Kalei whipped her head around. “What? It’s nothing. What are you talking about? I don’t…you’re all staring.”
“What did you find, Amara?” I asked.
“I did want to defend this spot," Amara said, fidgeting with one of her hair ties. "But I’m sure like you three natural curiosity takes over in a situation like this.

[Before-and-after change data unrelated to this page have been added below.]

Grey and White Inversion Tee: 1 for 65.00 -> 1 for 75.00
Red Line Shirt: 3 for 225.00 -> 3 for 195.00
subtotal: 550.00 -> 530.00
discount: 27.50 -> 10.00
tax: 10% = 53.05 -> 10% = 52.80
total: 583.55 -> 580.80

And Aira and Laenie never said we couldn’t figure out what this mystery they want us to guard is, right?”
“So your realization is more of a personal decision to try and figure it out than a clue.” Oka said.
“Oh, I found this cord too.” Amara said, pulling a cable out of the sand. My gut instinct said it was some kind of bomb fuse and we were all about to explode, but nothing happened when Amara pulled on it.

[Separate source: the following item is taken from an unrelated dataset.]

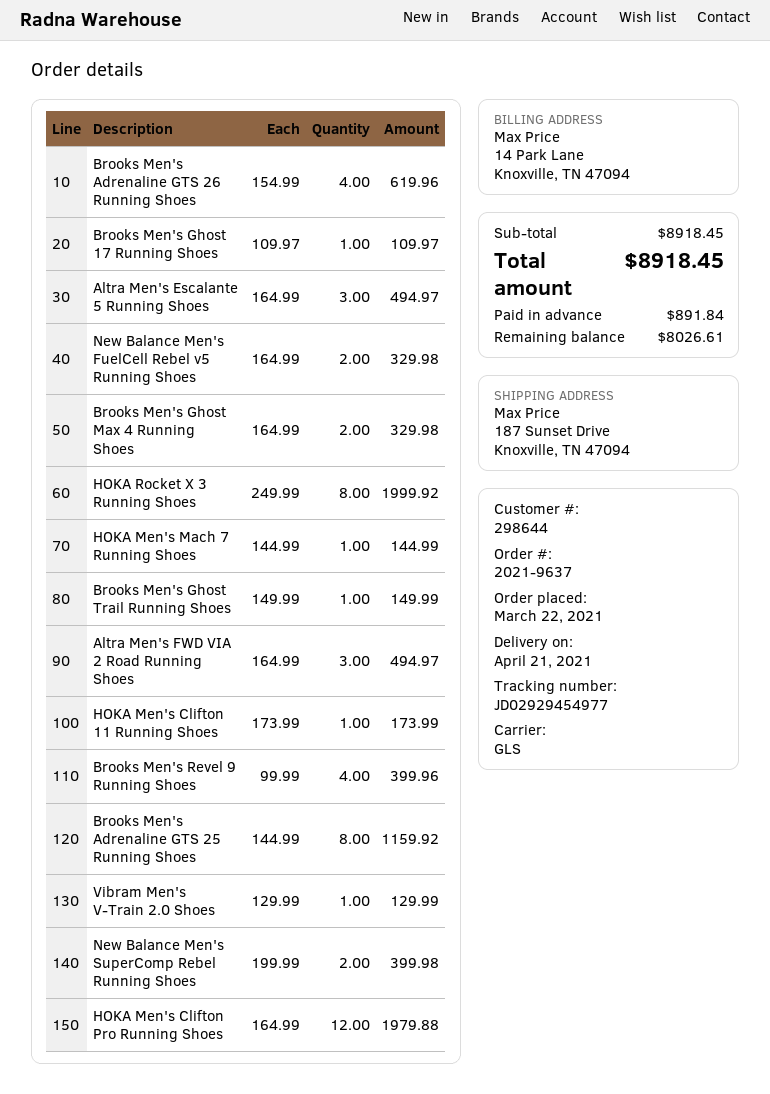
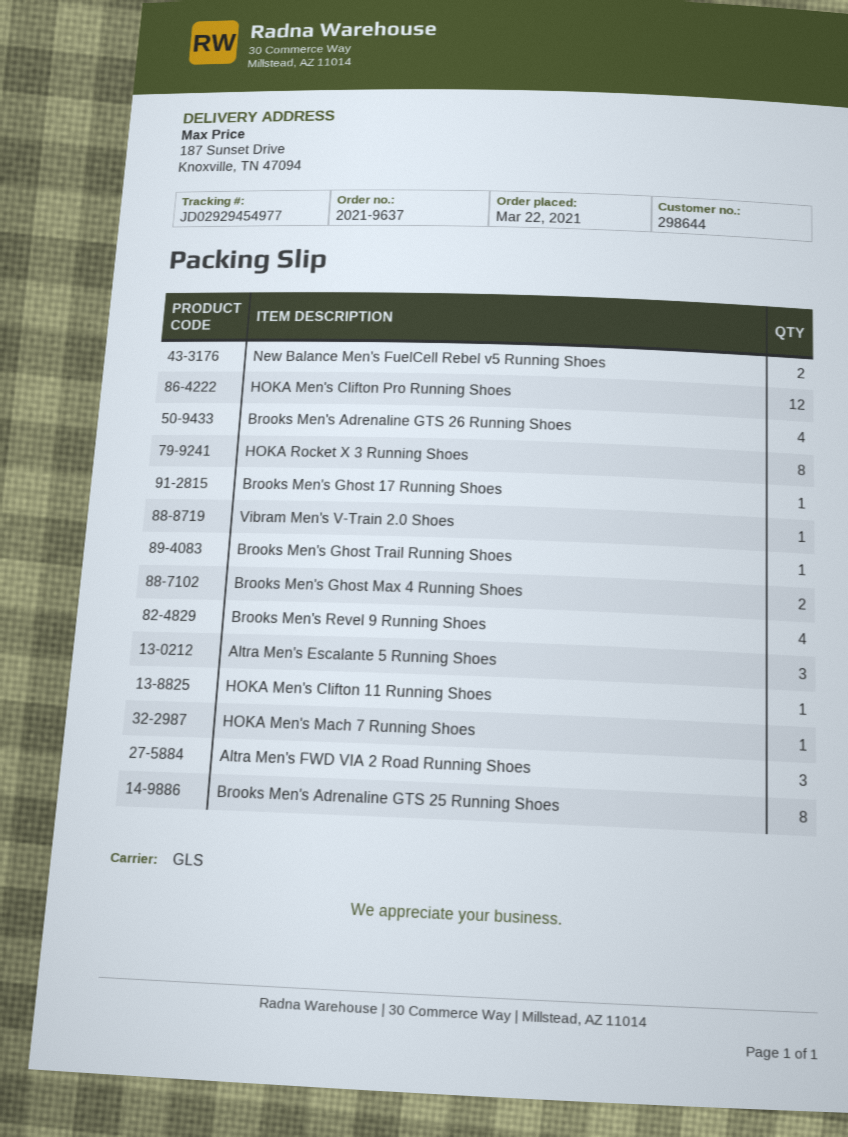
New Balance Men's SuperComp Rebel Running Shoes: 2 -> none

“Kalei, your theory that it’s a secret hidden video game console prototype may be right.” I said.
“That was like fifth or sixth on my list!” Kalei said. “And Zates, you get bonus points for saying ‘console prototype’ and not ‘video game thing.’”
“I’ve learned a thing or two from you,” I said.
Amara was still straining to pull on the cable, which weirdly wasn’t breaking from how hard she was pulling.
“Maybe we should take a look at this cord instead of pulling it that way,” Oka said. “How far does it go?”
Amara grunted, and finally stopped pulling. “I suppose we could try that.” She started checking the cable, pulling more of it out of the sand away from the first spot it was connected to. She hit another spot where the cord stopped.
“This doesn’t feel as anchored as the other side,” Amara said, and started pulling with all her might again. We all joined in to help her, with Kalei pulling on the cord with Amara as Oka and I worked at the sand. Finally, something popped out of the sand. The cord was attached to a small metal device.
“It’s a little generator.” Amara said. “Almost as cute as Rain! But definitely not as cute as Rain.”
“So…” Oka said. “Aira and Laenie found some kind of mechanism. And they wanted to guard it, so they buried it?”
“Or they found it buried,” Amara said. “That also wasn’t clear from what they told me.”
“So what do we do now?” I asked. “It doesn’t seem like it’s on if it’s electric.”
“Yeah, it’d be humming or something then, right?” Kalei asked.
Suddenly I had an idea as I looked at the connection point on the smaller generator device thing.
“If I know anything about technology,” I said. “The solution here is to unplug it and plug it back in!”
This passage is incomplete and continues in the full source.